◆ **Problem statement**:
Each line from the one containing "total: 3326.21 -> 3443.06" through the last line of the entries below is to be transcribed exactly. Nothing else belongs in the reply.

(Change detection data)

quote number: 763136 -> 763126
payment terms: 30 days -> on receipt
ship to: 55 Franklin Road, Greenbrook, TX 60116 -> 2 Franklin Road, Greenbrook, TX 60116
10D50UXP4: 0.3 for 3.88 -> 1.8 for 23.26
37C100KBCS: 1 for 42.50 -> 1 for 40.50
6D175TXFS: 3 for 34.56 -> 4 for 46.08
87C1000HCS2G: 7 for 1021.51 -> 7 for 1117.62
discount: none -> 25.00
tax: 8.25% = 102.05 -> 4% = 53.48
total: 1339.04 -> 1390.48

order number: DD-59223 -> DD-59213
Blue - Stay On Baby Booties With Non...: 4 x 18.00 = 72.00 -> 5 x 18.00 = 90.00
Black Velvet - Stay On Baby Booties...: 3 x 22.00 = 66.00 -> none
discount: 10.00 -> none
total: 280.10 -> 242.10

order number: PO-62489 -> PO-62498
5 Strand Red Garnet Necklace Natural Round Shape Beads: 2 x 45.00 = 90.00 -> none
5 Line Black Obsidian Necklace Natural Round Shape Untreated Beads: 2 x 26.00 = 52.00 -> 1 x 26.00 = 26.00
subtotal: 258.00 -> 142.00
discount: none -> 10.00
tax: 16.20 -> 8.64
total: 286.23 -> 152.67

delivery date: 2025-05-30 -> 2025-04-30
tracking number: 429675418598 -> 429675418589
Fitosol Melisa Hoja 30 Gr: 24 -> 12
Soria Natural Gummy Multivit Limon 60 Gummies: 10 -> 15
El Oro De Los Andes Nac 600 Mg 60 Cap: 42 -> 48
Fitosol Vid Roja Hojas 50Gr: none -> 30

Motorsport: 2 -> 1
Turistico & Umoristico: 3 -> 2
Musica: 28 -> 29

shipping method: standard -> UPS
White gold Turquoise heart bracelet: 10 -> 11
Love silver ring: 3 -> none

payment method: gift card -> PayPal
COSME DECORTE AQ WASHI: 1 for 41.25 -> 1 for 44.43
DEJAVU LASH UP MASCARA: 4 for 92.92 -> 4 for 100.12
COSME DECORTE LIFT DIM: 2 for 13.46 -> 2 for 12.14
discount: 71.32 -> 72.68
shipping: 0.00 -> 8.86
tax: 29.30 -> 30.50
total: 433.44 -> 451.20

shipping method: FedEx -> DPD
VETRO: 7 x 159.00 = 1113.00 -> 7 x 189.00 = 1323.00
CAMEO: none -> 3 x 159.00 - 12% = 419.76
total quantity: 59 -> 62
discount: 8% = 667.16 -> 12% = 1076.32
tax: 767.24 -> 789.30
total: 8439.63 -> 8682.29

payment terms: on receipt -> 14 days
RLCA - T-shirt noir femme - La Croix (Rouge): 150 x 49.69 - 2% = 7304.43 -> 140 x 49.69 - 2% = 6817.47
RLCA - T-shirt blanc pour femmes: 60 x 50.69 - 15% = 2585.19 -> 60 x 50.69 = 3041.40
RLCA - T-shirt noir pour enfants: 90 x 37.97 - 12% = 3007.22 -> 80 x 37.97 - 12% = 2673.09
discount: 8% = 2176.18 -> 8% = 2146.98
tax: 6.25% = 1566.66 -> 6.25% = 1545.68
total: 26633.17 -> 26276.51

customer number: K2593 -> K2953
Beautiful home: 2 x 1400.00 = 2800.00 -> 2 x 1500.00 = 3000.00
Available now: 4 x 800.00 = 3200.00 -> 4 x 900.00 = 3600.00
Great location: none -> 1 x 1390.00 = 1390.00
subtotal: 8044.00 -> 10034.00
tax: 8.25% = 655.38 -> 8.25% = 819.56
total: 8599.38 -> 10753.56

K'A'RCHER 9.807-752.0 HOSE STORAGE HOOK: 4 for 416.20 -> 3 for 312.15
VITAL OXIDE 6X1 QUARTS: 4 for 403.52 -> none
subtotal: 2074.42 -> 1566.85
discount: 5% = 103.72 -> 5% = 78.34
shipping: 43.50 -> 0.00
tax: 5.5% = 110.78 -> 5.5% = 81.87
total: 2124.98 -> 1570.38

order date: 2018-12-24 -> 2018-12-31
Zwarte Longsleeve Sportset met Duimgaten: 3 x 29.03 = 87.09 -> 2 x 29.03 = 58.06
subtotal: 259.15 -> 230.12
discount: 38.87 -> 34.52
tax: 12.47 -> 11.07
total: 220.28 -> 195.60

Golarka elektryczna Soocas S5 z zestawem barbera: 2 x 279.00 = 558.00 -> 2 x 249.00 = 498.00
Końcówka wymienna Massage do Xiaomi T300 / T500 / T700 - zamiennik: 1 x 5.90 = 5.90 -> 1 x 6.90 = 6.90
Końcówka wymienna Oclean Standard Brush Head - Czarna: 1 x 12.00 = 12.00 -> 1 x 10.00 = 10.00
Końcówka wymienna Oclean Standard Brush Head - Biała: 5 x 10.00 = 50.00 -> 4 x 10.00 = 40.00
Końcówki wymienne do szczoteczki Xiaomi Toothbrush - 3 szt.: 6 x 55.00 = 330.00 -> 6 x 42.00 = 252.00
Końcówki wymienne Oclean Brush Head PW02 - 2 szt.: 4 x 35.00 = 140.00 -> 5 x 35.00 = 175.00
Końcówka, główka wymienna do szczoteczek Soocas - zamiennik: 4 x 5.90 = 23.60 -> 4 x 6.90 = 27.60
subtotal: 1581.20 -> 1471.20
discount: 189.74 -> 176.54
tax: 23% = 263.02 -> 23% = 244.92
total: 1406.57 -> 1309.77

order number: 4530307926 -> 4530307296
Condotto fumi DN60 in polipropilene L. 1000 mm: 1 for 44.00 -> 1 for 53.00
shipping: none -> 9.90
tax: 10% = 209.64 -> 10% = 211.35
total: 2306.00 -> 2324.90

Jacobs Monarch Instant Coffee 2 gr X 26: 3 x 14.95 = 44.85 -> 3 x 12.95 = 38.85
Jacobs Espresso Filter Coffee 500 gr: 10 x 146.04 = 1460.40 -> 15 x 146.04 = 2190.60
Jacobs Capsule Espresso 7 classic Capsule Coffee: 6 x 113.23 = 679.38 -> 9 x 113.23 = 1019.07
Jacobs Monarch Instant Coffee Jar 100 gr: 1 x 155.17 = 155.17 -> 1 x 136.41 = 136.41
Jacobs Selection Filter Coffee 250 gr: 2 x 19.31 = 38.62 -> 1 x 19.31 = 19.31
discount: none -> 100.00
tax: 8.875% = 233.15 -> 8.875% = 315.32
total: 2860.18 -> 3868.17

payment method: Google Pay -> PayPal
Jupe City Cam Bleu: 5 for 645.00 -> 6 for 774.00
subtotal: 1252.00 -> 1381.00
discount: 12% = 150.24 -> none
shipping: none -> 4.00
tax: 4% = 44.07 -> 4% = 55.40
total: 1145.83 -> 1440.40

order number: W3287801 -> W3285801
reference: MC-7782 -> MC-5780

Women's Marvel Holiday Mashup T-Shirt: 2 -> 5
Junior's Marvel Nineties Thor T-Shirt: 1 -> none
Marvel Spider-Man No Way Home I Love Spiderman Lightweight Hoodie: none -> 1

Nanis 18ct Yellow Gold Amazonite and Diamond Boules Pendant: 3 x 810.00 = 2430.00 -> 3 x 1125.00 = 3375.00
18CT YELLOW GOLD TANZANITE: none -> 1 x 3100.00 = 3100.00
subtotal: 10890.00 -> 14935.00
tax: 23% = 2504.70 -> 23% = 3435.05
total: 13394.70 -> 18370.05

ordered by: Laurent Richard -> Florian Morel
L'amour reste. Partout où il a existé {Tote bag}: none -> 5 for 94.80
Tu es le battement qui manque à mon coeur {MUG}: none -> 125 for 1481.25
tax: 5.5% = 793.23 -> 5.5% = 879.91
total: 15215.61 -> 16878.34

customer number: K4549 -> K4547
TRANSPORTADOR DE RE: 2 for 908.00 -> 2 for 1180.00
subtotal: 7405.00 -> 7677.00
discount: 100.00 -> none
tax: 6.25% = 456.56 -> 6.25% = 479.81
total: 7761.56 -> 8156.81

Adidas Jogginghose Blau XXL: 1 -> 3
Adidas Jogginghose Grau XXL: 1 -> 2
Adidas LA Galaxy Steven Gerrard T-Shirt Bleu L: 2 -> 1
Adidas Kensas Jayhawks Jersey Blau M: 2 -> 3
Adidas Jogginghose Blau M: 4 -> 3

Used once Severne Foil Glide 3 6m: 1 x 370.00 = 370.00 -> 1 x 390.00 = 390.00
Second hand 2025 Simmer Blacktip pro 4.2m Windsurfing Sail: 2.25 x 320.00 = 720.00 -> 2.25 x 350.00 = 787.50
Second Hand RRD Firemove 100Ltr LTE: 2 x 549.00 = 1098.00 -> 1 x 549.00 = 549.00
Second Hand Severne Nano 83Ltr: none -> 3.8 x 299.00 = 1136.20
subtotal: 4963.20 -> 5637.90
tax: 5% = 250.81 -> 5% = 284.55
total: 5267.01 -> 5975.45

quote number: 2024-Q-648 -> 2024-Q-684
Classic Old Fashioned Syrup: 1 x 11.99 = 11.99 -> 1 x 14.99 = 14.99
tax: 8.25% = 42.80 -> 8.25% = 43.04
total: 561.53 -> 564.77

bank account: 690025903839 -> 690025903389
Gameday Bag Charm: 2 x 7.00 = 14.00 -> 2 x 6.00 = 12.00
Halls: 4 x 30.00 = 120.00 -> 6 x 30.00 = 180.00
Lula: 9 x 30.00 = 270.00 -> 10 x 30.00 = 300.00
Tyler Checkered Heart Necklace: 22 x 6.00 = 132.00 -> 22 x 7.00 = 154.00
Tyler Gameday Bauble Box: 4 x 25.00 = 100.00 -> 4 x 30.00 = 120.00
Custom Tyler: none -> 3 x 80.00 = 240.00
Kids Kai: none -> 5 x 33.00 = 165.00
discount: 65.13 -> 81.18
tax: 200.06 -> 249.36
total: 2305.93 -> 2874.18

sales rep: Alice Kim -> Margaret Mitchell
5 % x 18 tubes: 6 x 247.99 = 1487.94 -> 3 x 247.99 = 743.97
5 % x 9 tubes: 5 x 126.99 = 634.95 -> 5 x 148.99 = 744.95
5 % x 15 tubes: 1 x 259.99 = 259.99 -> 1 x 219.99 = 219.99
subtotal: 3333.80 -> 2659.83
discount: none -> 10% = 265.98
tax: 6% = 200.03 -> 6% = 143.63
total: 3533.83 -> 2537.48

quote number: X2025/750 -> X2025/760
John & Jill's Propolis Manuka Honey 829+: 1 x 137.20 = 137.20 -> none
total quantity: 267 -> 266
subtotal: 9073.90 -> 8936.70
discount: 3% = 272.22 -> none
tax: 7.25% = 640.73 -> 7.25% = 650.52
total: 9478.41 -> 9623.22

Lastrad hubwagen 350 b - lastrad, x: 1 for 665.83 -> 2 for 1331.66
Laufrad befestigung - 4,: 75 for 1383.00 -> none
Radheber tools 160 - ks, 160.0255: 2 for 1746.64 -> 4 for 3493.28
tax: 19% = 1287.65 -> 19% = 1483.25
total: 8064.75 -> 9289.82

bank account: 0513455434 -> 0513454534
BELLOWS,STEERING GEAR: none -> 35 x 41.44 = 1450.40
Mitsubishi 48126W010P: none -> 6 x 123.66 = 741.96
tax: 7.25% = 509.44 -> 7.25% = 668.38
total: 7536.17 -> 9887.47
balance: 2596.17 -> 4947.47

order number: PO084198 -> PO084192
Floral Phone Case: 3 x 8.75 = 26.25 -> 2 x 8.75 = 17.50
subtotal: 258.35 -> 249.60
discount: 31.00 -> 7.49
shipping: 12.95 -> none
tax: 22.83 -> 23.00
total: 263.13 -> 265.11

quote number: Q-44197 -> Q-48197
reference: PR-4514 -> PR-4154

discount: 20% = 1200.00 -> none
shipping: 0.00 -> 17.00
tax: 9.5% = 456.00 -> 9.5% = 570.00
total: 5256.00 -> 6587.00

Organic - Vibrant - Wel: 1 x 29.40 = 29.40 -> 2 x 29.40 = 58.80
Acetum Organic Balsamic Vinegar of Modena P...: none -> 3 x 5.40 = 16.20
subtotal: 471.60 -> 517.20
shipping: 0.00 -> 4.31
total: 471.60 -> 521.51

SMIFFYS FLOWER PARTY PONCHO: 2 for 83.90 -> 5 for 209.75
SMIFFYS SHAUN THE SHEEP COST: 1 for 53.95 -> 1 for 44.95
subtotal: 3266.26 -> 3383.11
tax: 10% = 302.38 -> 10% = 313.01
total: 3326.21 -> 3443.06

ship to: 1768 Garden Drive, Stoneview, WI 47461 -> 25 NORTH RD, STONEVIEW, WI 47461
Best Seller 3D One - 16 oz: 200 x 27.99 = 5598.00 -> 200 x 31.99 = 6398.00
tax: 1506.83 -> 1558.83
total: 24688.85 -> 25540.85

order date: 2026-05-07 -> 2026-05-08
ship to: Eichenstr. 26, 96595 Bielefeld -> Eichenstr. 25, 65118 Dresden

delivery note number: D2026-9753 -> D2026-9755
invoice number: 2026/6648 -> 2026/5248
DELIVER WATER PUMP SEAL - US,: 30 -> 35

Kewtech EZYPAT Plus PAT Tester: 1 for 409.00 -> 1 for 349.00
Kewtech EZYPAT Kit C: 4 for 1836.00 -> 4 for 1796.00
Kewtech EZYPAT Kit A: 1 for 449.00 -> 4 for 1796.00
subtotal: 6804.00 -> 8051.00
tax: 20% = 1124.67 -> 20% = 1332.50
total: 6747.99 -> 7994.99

◆ **Solution**:
total: 3326.21 -> 3443.06

ship to: 1768 Garden Drive, Stoneview, WI 47461 -> 25 NORTH RD, STONEVIEW, WI 47461
Best Seller 3D One - 16 oz: 200 x 27.99 = 5598.00 -> 200 x 31.99 = 6398.00
tax: 1506.83 -> 1558.83
total: 24688.85 -> 25540.85

order date: 2026-05-07 -> 2026-05-08
ship to: Eichenstr. 26, 96595 Bielefeld -> Eichenstr. 25, 65118 Dresden

delivery note number: D2026-9753 -> D2026-9755
invoice number: 2026/6648 -> 2026/5248
DELIVER WATER PUMP SEAL - US,: 30 -> 35

Kewtech EZYPAT Plus PAT Tester: 1 for 409.00 -> 1 for 349.00
Kewtech EZYPAT Kit C: 4 for 1836.00 -> 4 for 1796.00
Kewtech EZYPAT Kit A: 1 for 449.00 -> 4 for 1796.00
subtotal: 6804.00 -> 8051.00
tax: 20% = 1124.67 -> 20% = 1332.50
total: 6747.99 -> 7994.99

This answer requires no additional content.